9Mais qu’est-ce que le sens du pluriel ?
10Bien évidemment c’est d’un sens politique dont il nous est parlé ici, la décision exemplaire de faire communiquer en un espace matériel ritualisé les voix multiples de la lecture professionnelle dès lors qu’elle se risque de façon un peu conséquente dans la construction de savoirs et de savoir-faire en matière d’analyse littéraire.
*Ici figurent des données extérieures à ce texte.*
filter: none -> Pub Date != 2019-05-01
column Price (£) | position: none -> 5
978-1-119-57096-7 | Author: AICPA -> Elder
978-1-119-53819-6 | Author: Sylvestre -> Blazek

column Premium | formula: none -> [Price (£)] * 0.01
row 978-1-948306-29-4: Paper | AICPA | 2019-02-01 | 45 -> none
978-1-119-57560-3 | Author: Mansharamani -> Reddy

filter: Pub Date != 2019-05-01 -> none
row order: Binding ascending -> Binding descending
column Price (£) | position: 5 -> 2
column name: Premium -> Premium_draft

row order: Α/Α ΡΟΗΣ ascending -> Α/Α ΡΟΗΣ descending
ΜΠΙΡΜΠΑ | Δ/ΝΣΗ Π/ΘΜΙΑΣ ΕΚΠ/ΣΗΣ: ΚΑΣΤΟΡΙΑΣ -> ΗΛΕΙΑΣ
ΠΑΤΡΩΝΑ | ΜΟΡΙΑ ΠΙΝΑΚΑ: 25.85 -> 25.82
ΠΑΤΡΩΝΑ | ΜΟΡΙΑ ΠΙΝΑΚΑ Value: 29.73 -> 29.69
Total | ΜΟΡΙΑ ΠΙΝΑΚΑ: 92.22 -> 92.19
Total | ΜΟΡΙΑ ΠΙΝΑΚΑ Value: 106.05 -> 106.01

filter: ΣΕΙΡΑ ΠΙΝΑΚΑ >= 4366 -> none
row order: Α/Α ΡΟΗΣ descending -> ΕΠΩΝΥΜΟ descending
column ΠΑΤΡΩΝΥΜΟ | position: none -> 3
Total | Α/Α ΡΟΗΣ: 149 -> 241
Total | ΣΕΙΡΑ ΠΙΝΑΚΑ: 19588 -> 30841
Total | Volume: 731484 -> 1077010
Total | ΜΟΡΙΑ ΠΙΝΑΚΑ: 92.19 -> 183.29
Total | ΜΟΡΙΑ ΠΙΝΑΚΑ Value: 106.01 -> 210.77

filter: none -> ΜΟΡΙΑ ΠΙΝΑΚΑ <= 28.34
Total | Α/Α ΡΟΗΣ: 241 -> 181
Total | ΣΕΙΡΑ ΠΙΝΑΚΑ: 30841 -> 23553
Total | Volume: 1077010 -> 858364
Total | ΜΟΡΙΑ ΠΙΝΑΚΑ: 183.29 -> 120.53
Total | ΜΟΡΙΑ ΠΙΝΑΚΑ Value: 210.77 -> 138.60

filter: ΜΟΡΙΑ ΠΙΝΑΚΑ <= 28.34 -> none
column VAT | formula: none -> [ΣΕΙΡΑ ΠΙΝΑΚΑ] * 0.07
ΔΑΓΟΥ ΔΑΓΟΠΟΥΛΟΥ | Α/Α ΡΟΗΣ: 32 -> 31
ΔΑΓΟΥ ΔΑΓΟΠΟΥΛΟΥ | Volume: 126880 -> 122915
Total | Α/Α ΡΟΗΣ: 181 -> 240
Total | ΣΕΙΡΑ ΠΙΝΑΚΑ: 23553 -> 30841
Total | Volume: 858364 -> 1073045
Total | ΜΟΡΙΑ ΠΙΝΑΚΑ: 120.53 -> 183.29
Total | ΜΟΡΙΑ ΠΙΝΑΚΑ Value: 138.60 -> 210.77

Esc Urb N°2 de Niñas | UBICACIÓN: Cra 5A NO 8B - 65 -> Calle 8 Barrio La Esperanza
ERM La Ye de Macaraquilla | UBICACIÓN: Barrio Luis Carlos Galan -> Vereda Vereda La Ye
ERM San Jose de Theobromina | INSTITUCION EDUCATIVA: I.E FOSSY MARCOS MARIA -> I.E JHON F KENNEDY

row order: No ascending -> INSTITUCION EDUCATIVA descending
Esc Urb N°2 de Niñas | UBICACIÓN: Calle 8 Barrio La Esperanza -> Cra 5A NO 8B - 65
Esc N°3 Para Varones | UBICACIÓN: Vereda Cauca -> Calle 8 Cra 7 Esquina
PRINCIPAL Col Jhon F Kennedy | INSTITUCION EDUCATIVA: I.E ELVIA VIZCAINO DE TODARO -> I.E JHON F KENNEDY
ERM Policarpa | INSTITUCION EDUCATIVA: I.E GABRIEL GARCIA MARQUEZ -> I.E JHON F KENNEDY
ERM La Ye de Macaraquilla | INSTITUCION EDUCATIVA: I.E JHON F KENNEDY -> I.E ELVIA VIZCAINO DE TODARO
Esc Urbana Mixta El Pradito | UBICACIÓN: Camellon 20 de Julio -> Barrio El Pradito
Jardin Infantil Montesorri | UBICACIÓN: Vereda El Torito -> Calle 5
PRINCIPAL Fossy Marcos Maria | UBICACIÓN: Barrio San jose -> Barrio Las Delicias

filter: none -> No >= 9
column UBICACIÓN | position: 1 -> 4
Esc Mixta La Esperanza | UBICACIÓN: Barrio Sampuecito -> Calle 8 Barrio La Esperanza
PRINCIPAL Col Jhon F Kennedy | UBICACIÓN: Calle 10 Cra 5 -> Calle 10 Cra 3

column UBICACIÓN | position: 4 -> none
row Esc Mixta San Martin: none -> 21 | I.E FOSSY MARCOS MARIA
C’est le projet tenu d’un engagement fort, c’est l’histoire d’un parti-pris qui plus encore qu’avant m’interpelle et m’intéresse – en ces temps de retour de balancier : le désir de garder le cap de la théorie comme choix possible de la critique littéraire – et le désir de défendre cette possibilité-là contre les pressions de la norme, de l’institution, de la mode.
11Aujourd’hui comme hier, la revue Poétique m’invite idéalement – à relire, à écrire, c’est selon – mais toujours à repenser – la technique de ma lecture, la théorie de mes concepts, ma critique des critiques… Et quand je passe le seuil d’une de ses livraisons, la vérité est que j’aime franchir ces pages grandes ouvertes, comme on entre dans l’effervescence de la maison commune.